Si la veía con el ojo izquierdo, la biblioteca me iluminaba en solidaridad. Con el ojo derecho me sometía como sujeto de opresión. La cocina gestionó su propio agenciamiento: ese montón de cacharros en combinación con verduras y legumbres se transformaron en el combustible que me permitía recorrer esta minúscula geografía del departamento que habito. Entre otros ejercicios de reconocimiento perimetral, el espacio vacío y la distancia con los objetos delimitaba una particular forma de existencia. Re territorializar mi casa a modo de metabolización del hartazgo era una opción bastante generosa para el escenario estresado que estaba viviendo. Y en los intersticios de estos días, pude percibir una oscilación delgada. Un hilo semirrígido, enrulado, invisible me hipnotizaba y ecualizaba el acufeno generado por la ansiedad claustrofóbica. Me llevaba hacia adentro de mí como un perfume magnético y almibarado. Podía sentir cómo esa cuerda diminuta e inadvertida me invitaba a seguirla. Se introducía dentro de esta bolsa-cuerpo por el orificio del ombligo, serpenteaba por el filamento de mis huesos. El itinerario no incluía el intelecto, por peligro de sulfatación. Se paseaba por mis tendones acariciándolos suavemente para alertar al plano real.

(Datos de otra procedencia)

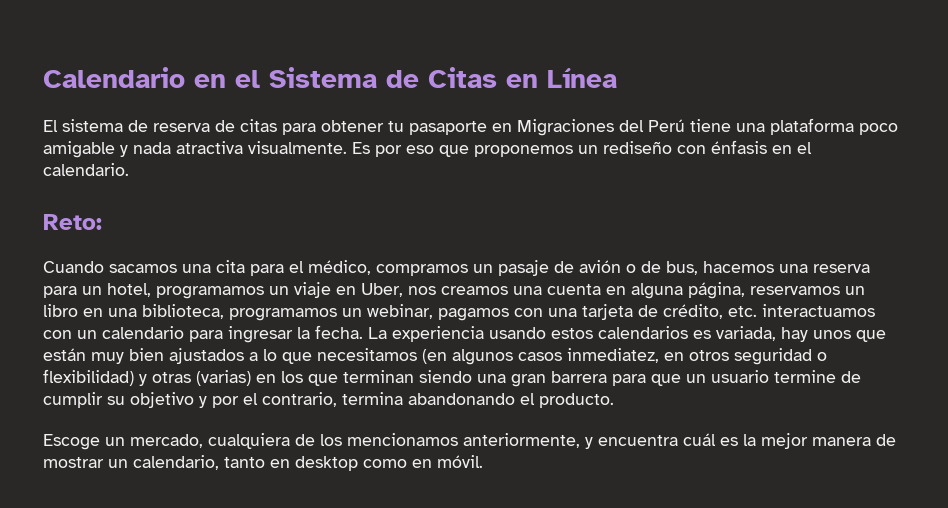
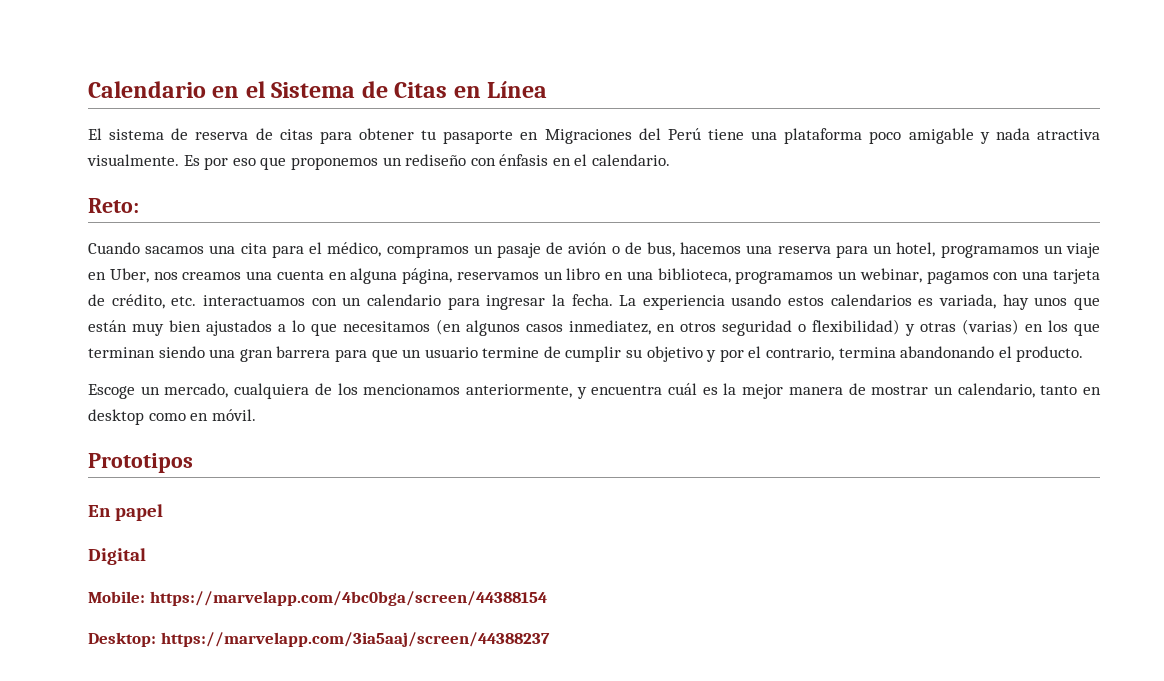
(483, 461) none -> [88,453,193,473] [88,504,164,521] [88,548,146,565] [88,591,547,606] [88,632,550,647] // Prototipos // En papel // Digital // Mobile: https://marvelapp.com/4bc0bga/screen/44388154 // Desktop: https://marvelapp.com/3ia5aaj/screen/44388237

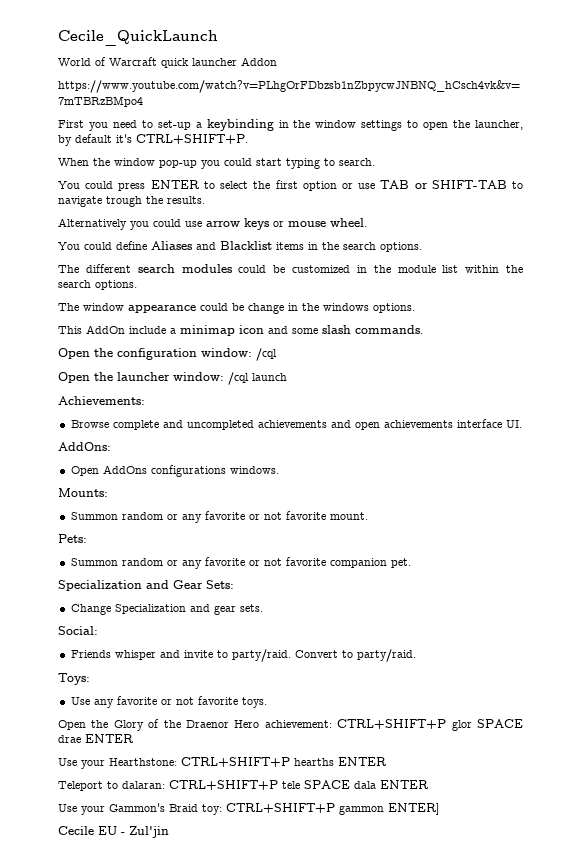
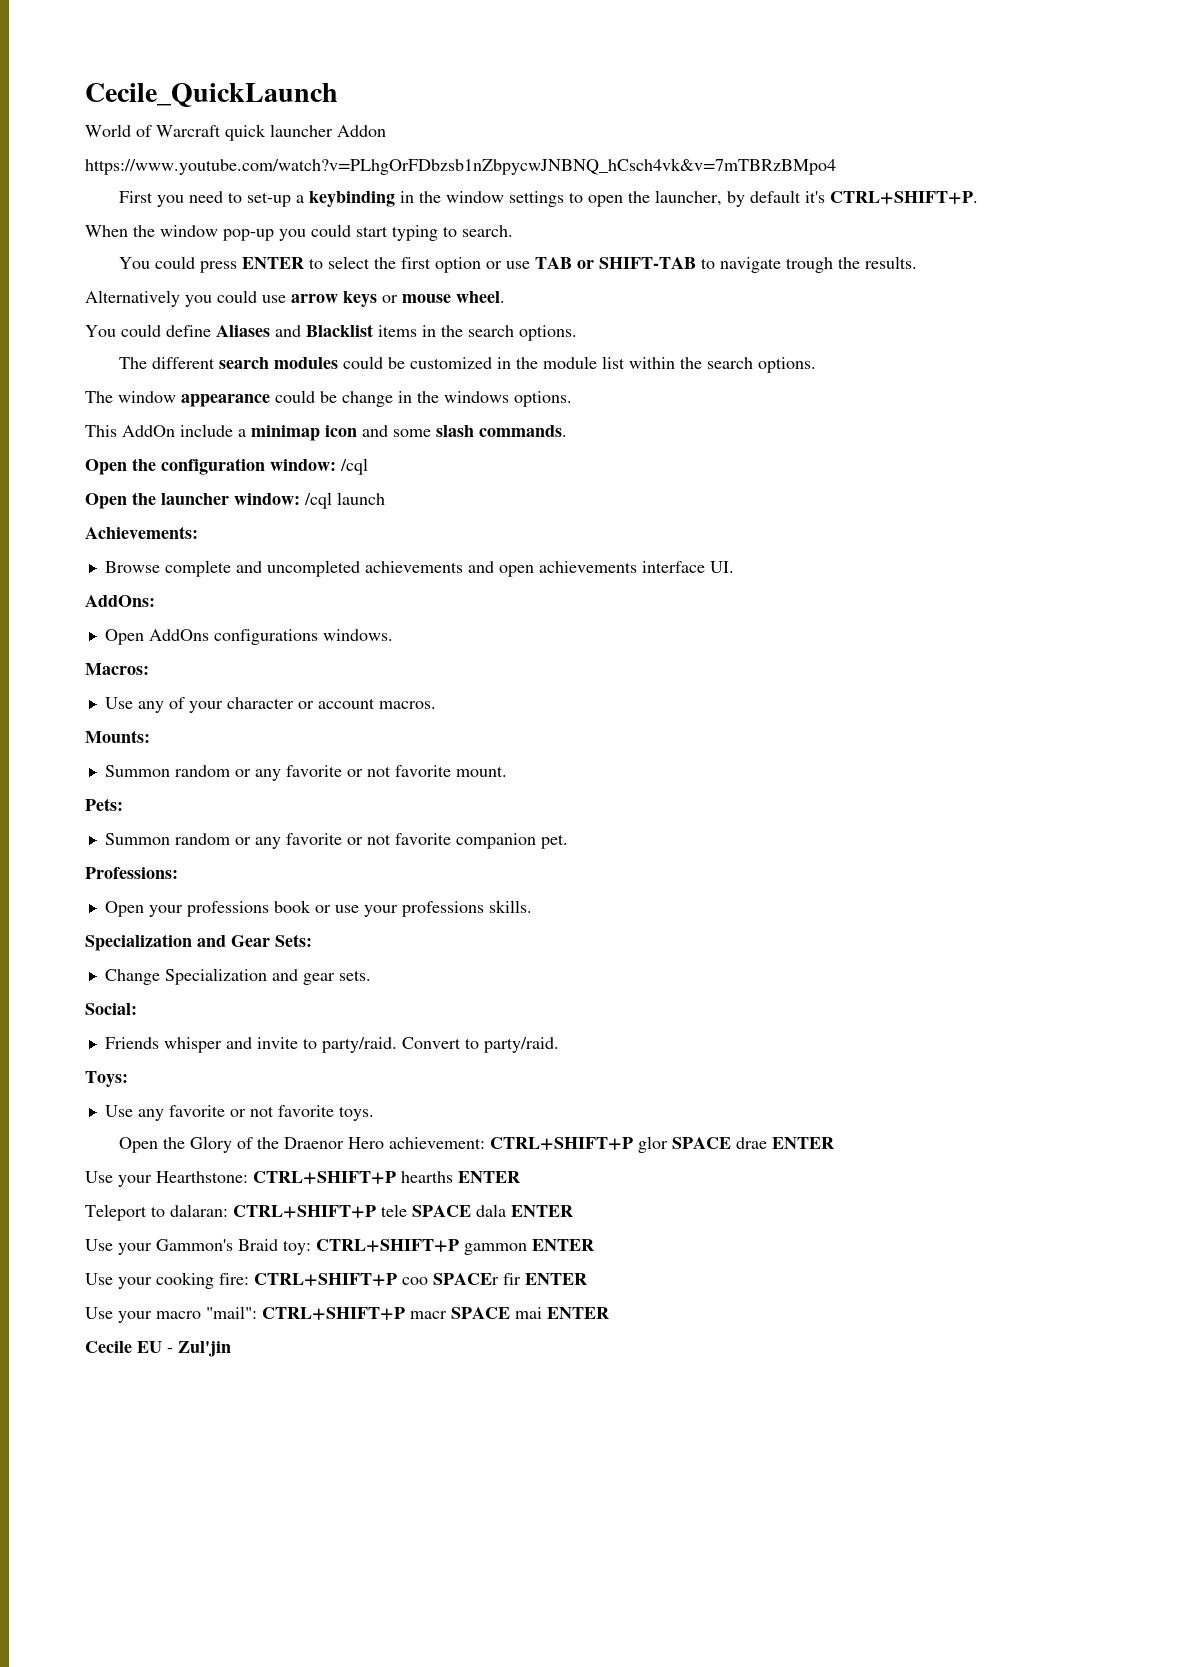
(279, 470) none -> [85,663,149,675] [104,697,436,713] // Macros: // Use any of your character or account macros.
(411, 563) none -> [85,867,178,879] [104,900,532,917] // Professions: // Open your professions book or use your professions skills.
[388,803,439,815] ENTER] -> [532,1239,594,1251] [85,1272,587,1289] [85,1306,609,1323] ENTER // Use your cooking fire: CTRL+SHIFT+P coo SPACEr fir ENTER // Use your macro "mail": CTRL+SHIFT+P macr SPACE mai ENTER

Un tierno acompañamiento en la incómoda exploración de mis órganos desorganizados por el terror. La misión parecía no tener más objeto que desplegar una temporalidad que me permitiera soportar, acelerar, consumir la espera. Sin embargo, en ningún momento me sentí embaucado, era una reverberancia terrenal genuina: Hacer-que-el-tiempo-pase. Entonces, cuando las notificaciones de WhatsApp alertaban preocupación por ausencia, volvía de un tirón, como desterrado de un sueño por la alarma laboral. Ese paisaje de ruinas soleadas que desconoce lo onírico. 

 

Y me pregunté, este turismo visceral que estaba atravesando, despojado de todo romanticismo ¿será la tecnología precaria con la que los presos se deslizan en sus días? ¿Será un consuelo inocente para esas pezuñas atrofiadas por el cautiverio? ¿Será el teatro imaginario en el que las maricas jovencitas sueñan con un mundo sin ese padre que censura? ¿Será un bálsamo que cure las heridas de los niños monstruos ocultados por la vergüenza pública de su familia ornamentada y bien comida? ¿Invocarán en los manicomios ese hilo enrulado como talismán corroído para intervenir su presente suspendido por la indiferencia?